Work task
Print exactly the lines that run from the opening line of the material through the line with "[473,63,637,80] 在本例中,该测试可能有 ->", and nothing else, leaving out pictures.

Listed records
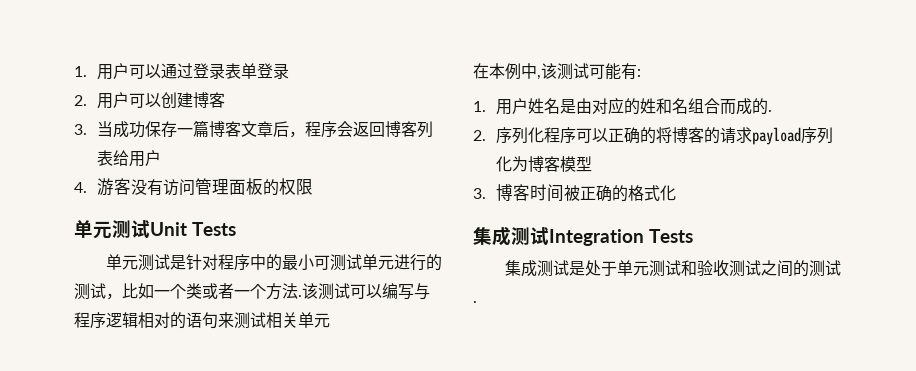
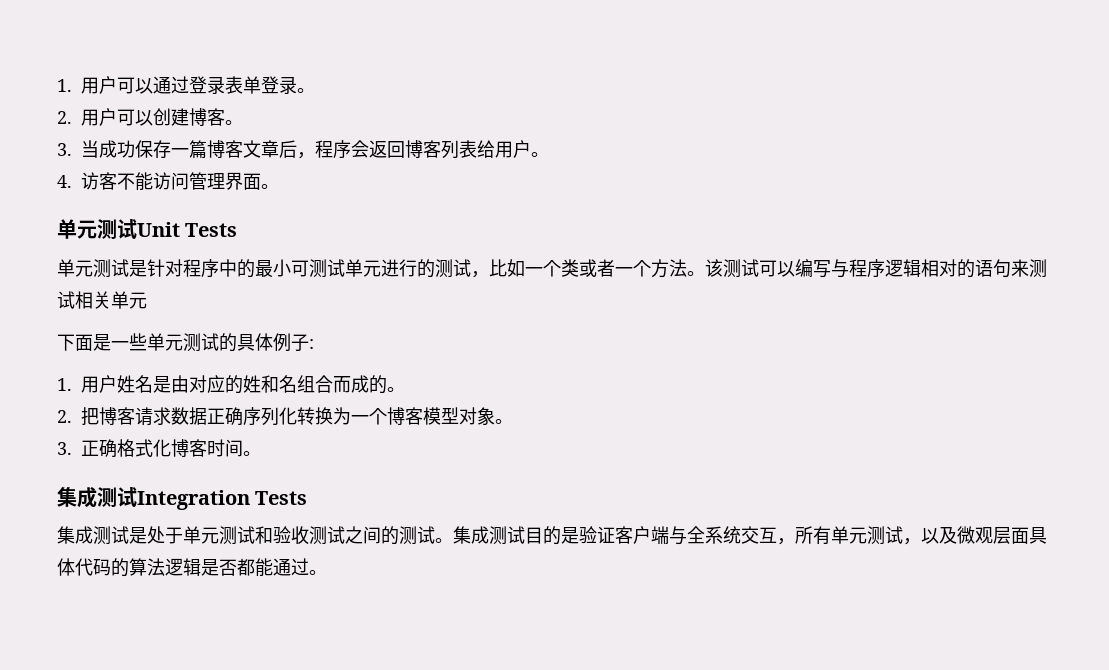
(290, 71) none -> [297,88,315,93] 。
(226, 100) none -> [225,120,243,125] 。
(162, 158) none -> [531,152,549,157] 。
[97,178,314,196] 游客没有访问管理面板的权限 -> [81,172,279,191] 访客不能访问管理界面。
[298,295,302,297] . -> [687,271,705,276] 。
[473,63,637,80] 在本例中,该测试可能有 -> [57,333,309,352] 下面是一些单元测试的具体例子
[768,110,773,112] [473,127,834,145] [496,156,529,172] . // 2.序列化程序可以正确的将博客的请求payload序列化为 -> [387,387,405,392] [57,407,387,426] 。 // 2.把博客请求数据正确序列化转换为一个
[473,184,677,202] // 3.博客时间被正确的格式化 -> [459,407,513,425] [57,439,261,458] 对象。 // 3.正确格式化博客时间。
[473,301,477,303] . -> [435,526,1047,545] [57,558,327,577] 。集成测试目的是验证客户端与全系统交互，所有单元测试，以及微观层面具体代码的算法逻辑是否都能通过。

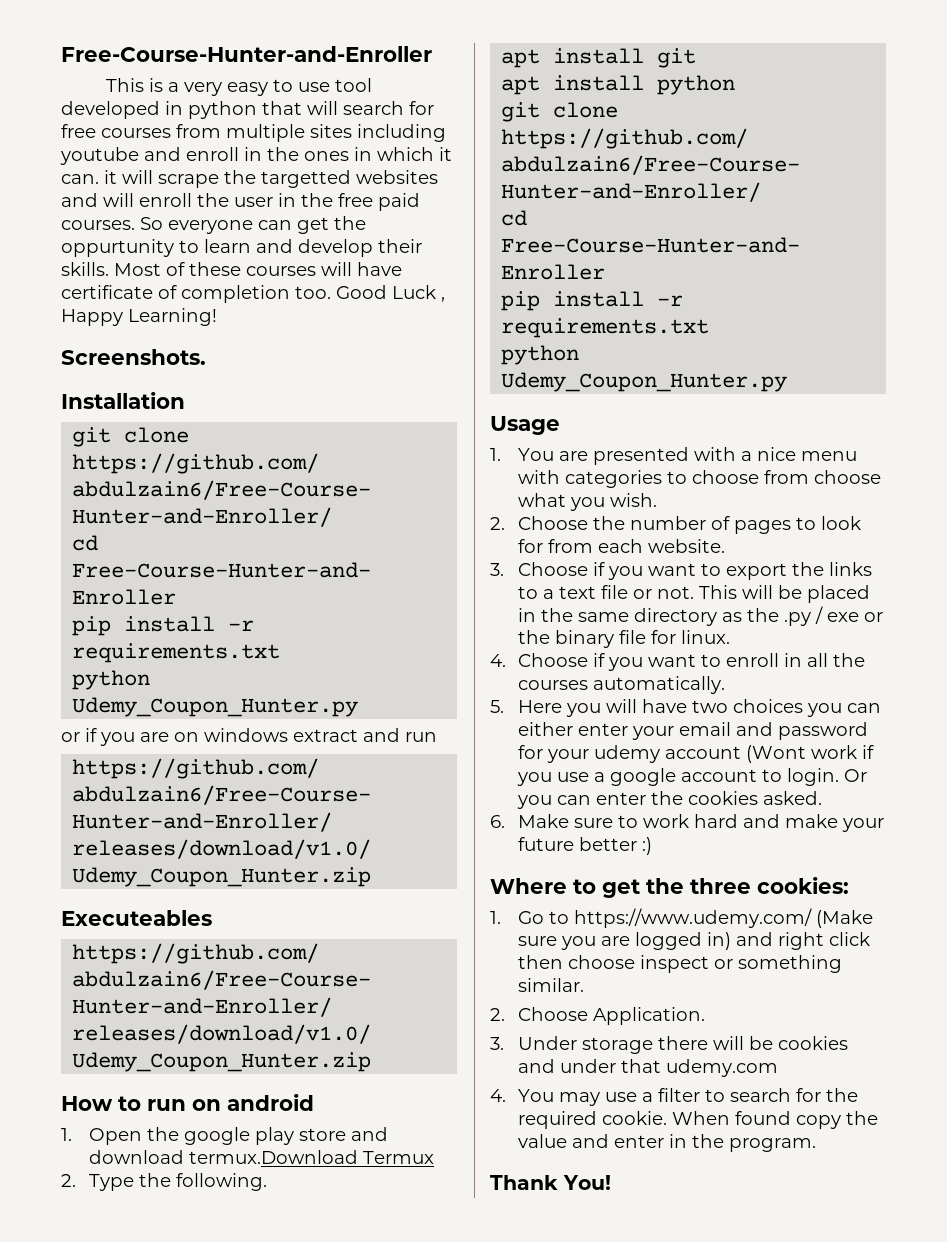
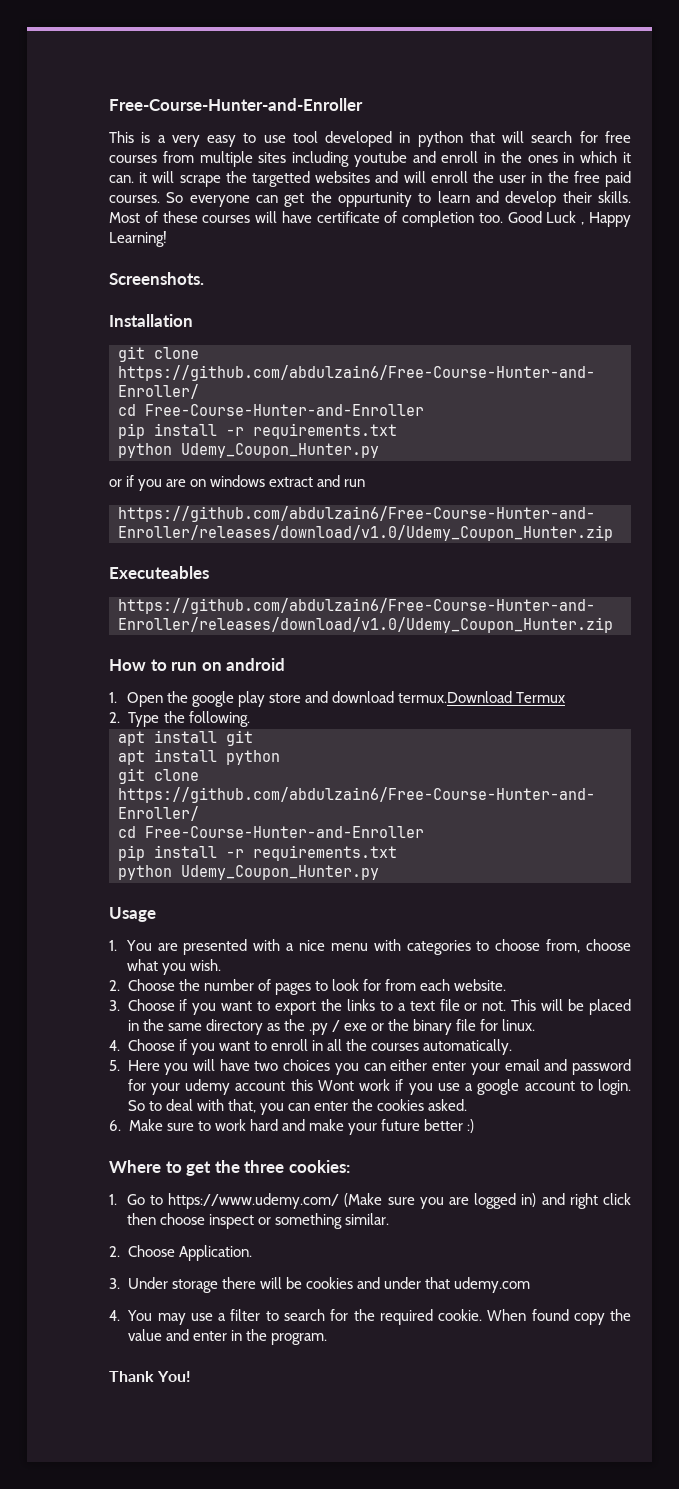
[763,470,809,484] from -> [546,939,581,953] from,
[745,745,806,763] (Wont -> [290,1079,354,1091] this Wont
[843,769,867,782] Or -> [127,1099,256,1113] So to deal with that,

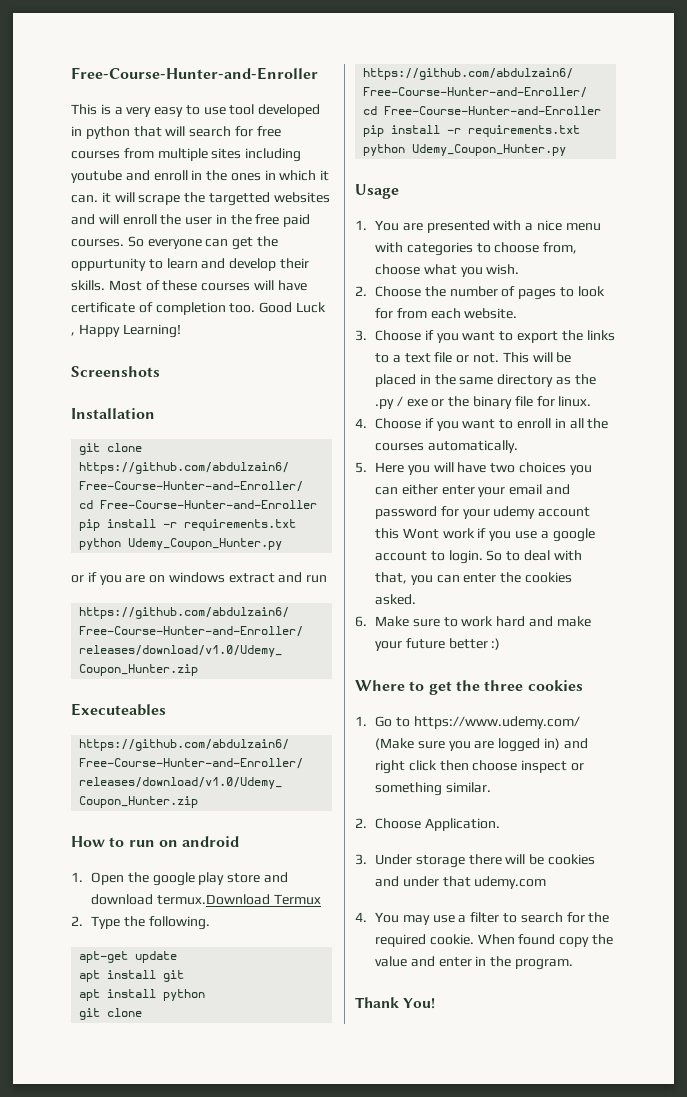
[109,272,204,285] Screenshots. -> [71,366,160,377] Screenshots
(250, 719) none -> [79,951,178,963] // apt-get update
[288,1160,350,1173] cookies: -> [527,680,583,691] cookies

Expected answer
(290, 71) none -> [297,88,315,93] 。
(226, 100) none -> [225,120,243,125] 。
(162, 158) none -> [531,152,549,157] 。
[97,178,314,196] 游客没有访问管理面板的权限 -> [81,172,279,191] 访客不能访问管理界面。
[298,295,302,297] . -> [687,271,705,276] 。
[473,63,637,80] 在本例中,该测试可能有 -> [57,333,309,352] 下面是一些单元测试的具体例子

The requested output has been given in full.